Start of Records supplied

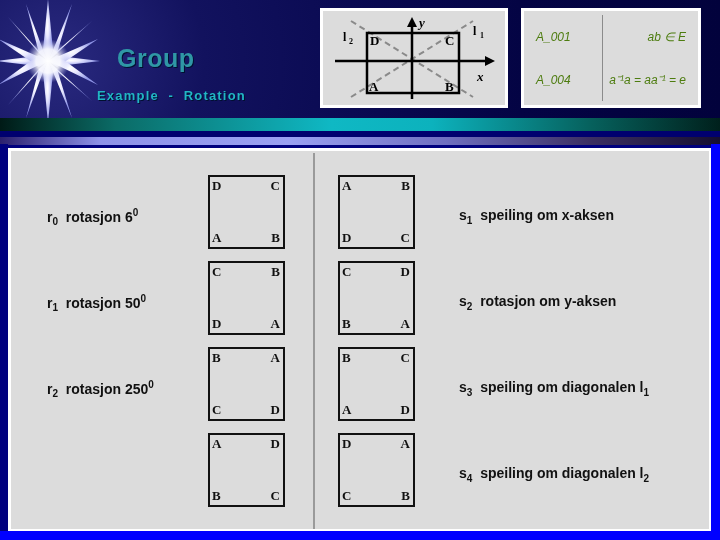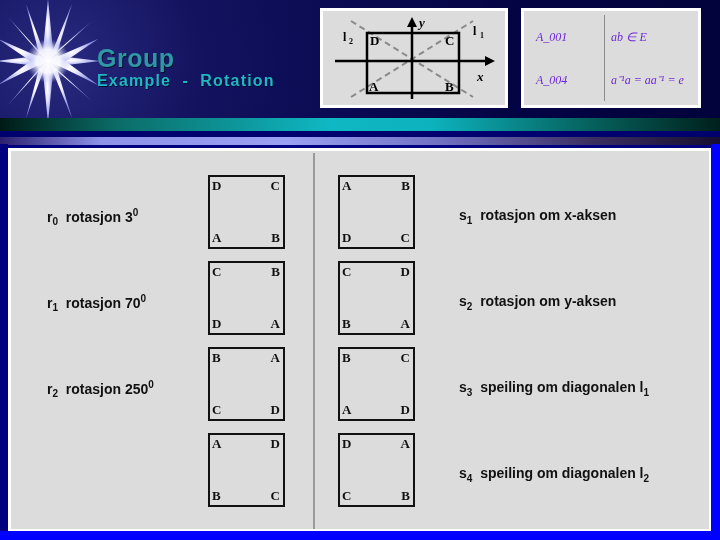--- a/index.html
+++ b/index.html
@@ -45,8 +45,8 @@
 
   #axiom-table { width:100%; height:100%; border-collapse:collapse; }
   #axiom-table td {
-    font-family:Liberation Serif, serif; font-style:italic;
-    font-size:12px; color:#6d28d9; padding:0 6px; white-space:nowrap;
+    font-family:Liberation Sans, sans-serif; font-style:italic;
+    font-size:12px; color:#4d7c0f; padding:0 6px; white-space:nowrap;
     line-height:1;
   }
   #axiom-table td.lbl { border-right:1px solid #8b8b8b; text-align:left; width:46%; }

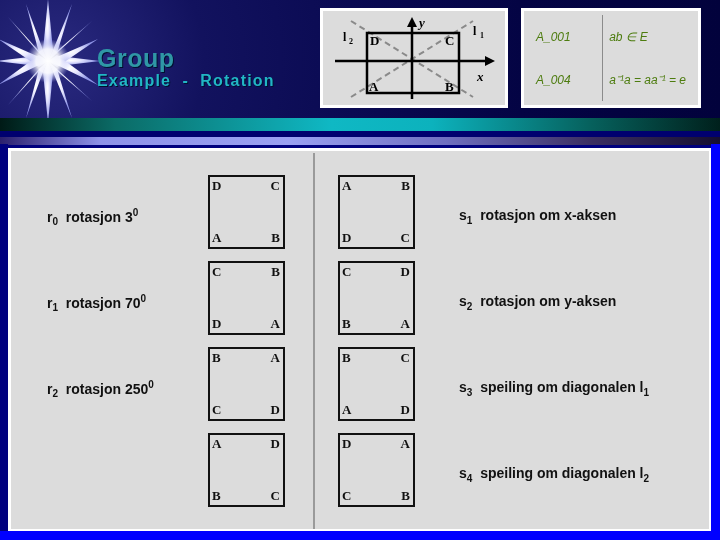--- a/index.html
+++ b/index.html
@@ -50,7 +50,7 @@
     line-height:1;
   }
   #axiom-table td.lbl { border-right:1px solid #8b8b8b; text-align:left; width:46%; }
-  #axiom-table td.eqn { text-align:left; }
+  #axiom-table td.eqn { text-align:right; }
 
   
   #rule-teal {

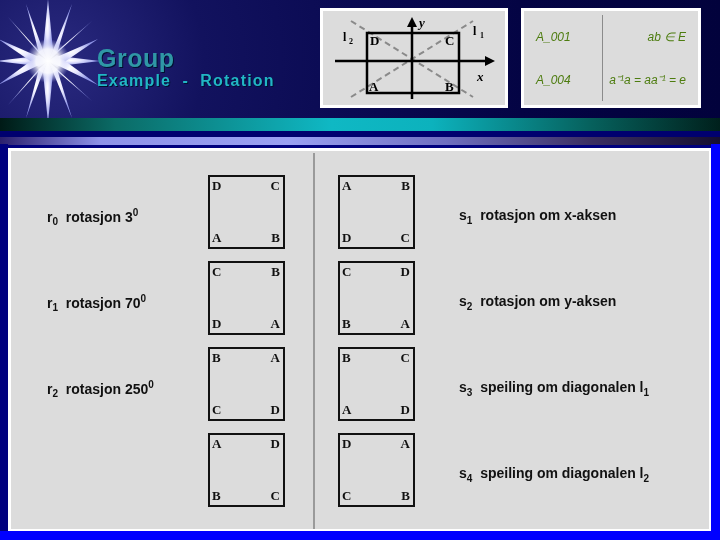--- a/index.html
+++ b/index.html
@@ -28,6 +28,7 @@
     font-size:25px; font-weight:bold; color:#2f97a6;
     letter-spacing:.5px; line-height:28px;
     text-shadow:1px 1px 0 #001030;
+    margin-left:20px;
   }
   #title-sub {
     font-size:16px; font-weight:bold; color:#21b6c4;

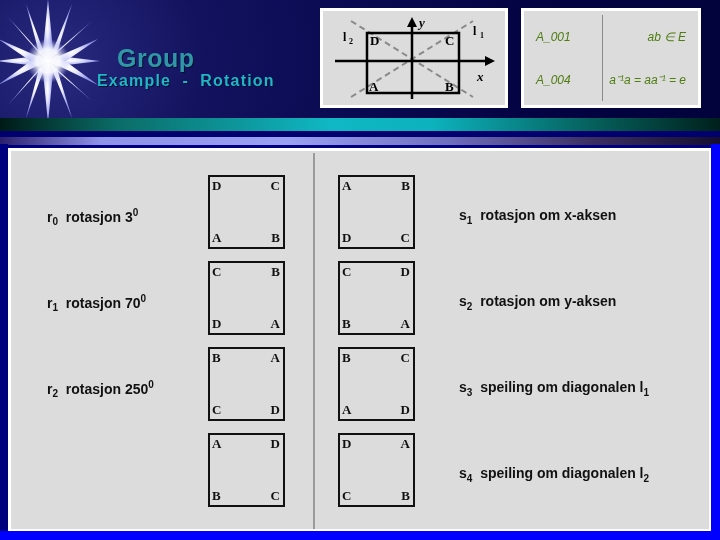--- a/index.html
+++ b/index.html
@@ -31,8 +31,8 @@
     margin-left:20px;
   }
   #title-sub {
-    font-size:16px; font-weight:bold; color:#21b6c4;
-    letter-spacing:1.2px; margin-top:0; white-space:pre;
+    font-size:13px; font-weight:bold; color:#21b6c4;
+    letter-spacing:1.2px; margin-top:16px; white-space:pre;
     text-shadow:1px 1px 0 #001030;
   }
 

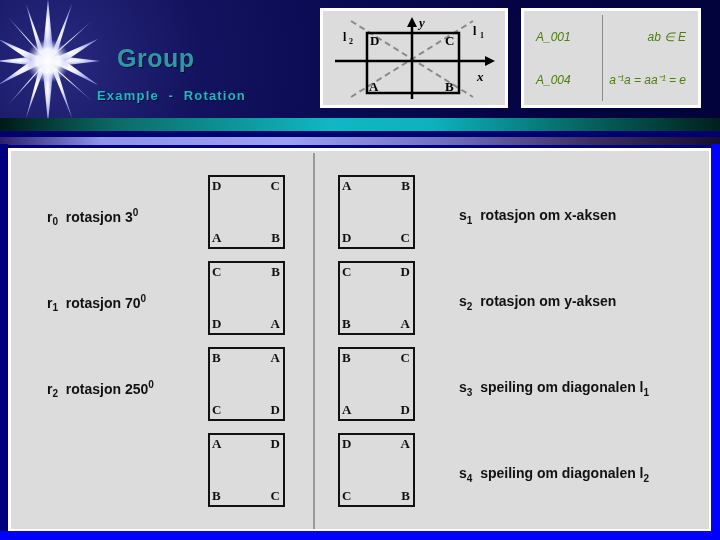--- a/index.html
+++ b/index.html
@@ -216,7 +216,7 @@
     <div class="row" style="top:24px;">
       <div class="row-left-label">
         <span>r</span><span class="sub">0</span>&nbsp;
-        <span>rotasjon 3</span><span class="deg">0</span>
+        <span>rotasjon 6</span><span class="deg">0</span>
       </div>
       <div class="sq col1">
         <span class="c tl">D</span>

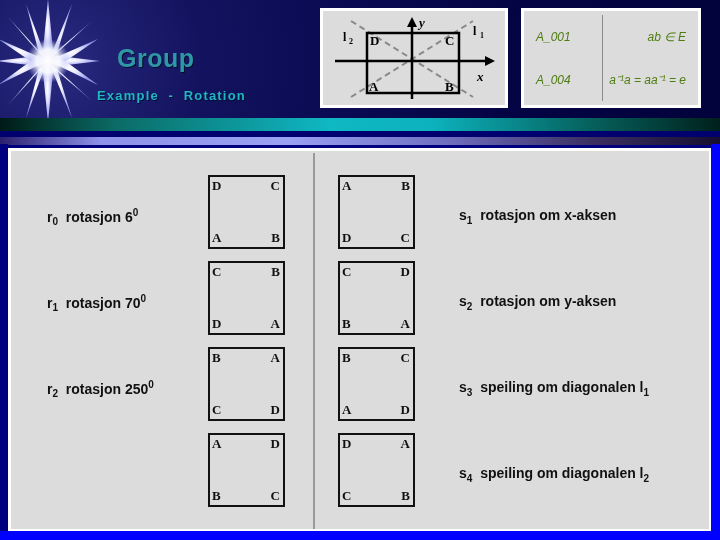--- a/index.html
+++ b/index.html
@@ -232,7 +232,7 @@
       </div>
       <div class="row-right-label">
         <span>s</span><span class="sub">1</span>&nbsp;
-        <span>rotasjon om x-aksen</span><span class="sub"></span>
+        <span>speiling om x-aksen</span><span class="sub"></span>
       </div>
     </div>
 

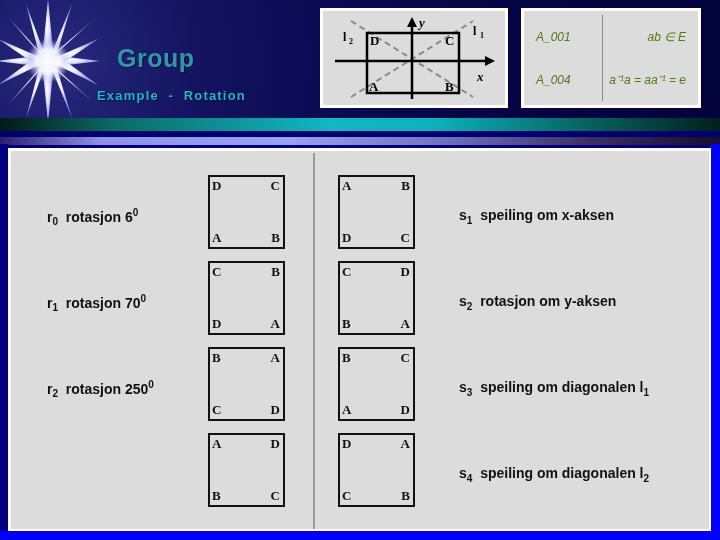--- a/index.html
+++ b/index.html
@@ -239,7 +239,7 @@
     <div class="row" style="top:110px;">
       <div class="row-left-label">
         <span>r</span><span class="sub">1</span>&nbsp;
-        <span>rotasjon 70</span><span class="deg">0</span>
+        <span>rotasjon 50</span><span class="deg">0</span>
       </div>
       <div class="sq col1">
         <span class="c tl">C</span>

End of Records supplied

• **Exercise directions**:
Render the records above word for word and leave the pictures out.

• **Result of this exercise**:
--- a/index.html
+++ b/index.html
@@ -45,8 +45,8 @@
 
   #axiom-table { width:100%; height:100%; border-collapse:collapse; }
   #axiom-table td {
-    font-family:Liberation Serif, serif; font-style:italic;
-    font-size:12px; color:#6d28d9; padding:0 6px; white-space:nowrap;
+    font-family:Liberation Sans, sans-serif; font-style:italic;
+    font-size:12px; color:#4d7c0f; padding:0 6px; white-space:nowrap;
     line-height:1;
   }
   #axiom-table td.lbl { border-right:1px solid #8b8b8b; text-align:left; width:46%; }

--- a/index.html
+++ b/index.html
@@ -50,7 +50,7 @@
     line-height:1;
   }
   #axiom-table td.lbl { border-right:1px solid #8b8b8b; text-align:left; width:46%; }
-  #axiom-table td.eqn { text-align:left; }
+  #axiom-table td.eqn { text-align:right; }
 
   
   #rule-teal {

--- a/index.html
+++ b/index.html
@@ -28,6 +28,7 @@
     font-size:25px; font-weight:bold; color:#2f97a6;
     letter-spacing:.5px; line-height:28px;
     text-shadow:1px 1px 0 #001030;
+    margin-left:20px;
   }
   #title-sub {
     font-size:16px; font-weight:bold; color:#21b6c4;

--- a/index.html
+++ b/index.html
@@ -31,8 +31,8 @@
     margin-left:20px;
   }
   #title-sub {
-    font-size:16px; font-weight:bold; color:#21b6c4;
-    letter-spacing:1.2px; margin-top:0; white-space:pre;
+    font-size:13px; font-weight:bold; color:#21b6c4;
+    letter-spacing:1.2px; margin-top:16px; white-space:pre;
     text-shadow:1px 1px 0 #001030;
   }
 

--- a/index.html
+++ b/index.html
@@ -216,7 +216,7 @@
     <div class="row" style="top:24px;">
       <div class="row-left-label">
         <span>r</span><span class="sub">0</span>&nbsp;
-        <span>rotasjon 3</span><span class="deg">0</span>
+        <span>rotasjon 6</span><span class="deg">0</span>
       </div>
       <div class="sq col1">
         <span class="c tl">D</span>

--- a/index.html
+++ b/index.html
@@ -232,7 +232,7 @@
       </div>
       <div class="row-right-label">
         <span>s</span><span class="sub">1</span>&nbsp;
-        <span>rotasjon om x-aksen</span><span class="sub"></span>
+        <span>speiling om x-aksen</span><span class="sub"></span>
       </div>
     </div>
 

--- a/index.html
+++ b/index.html
@@ -239,7 +239,7 @@
     <div class="row" style="top:110px;">
       <div class="row-left-label">
         <span>r</span><span class="sub">1</span>&nbsp;
-        <span>rotasjon 70</span><span class="deg">0</span>
+        <span>rotasjon 50</span><span class="deg">0</span>
       </div>
       <div class="sq col1">
         <span class="c tl">C</span>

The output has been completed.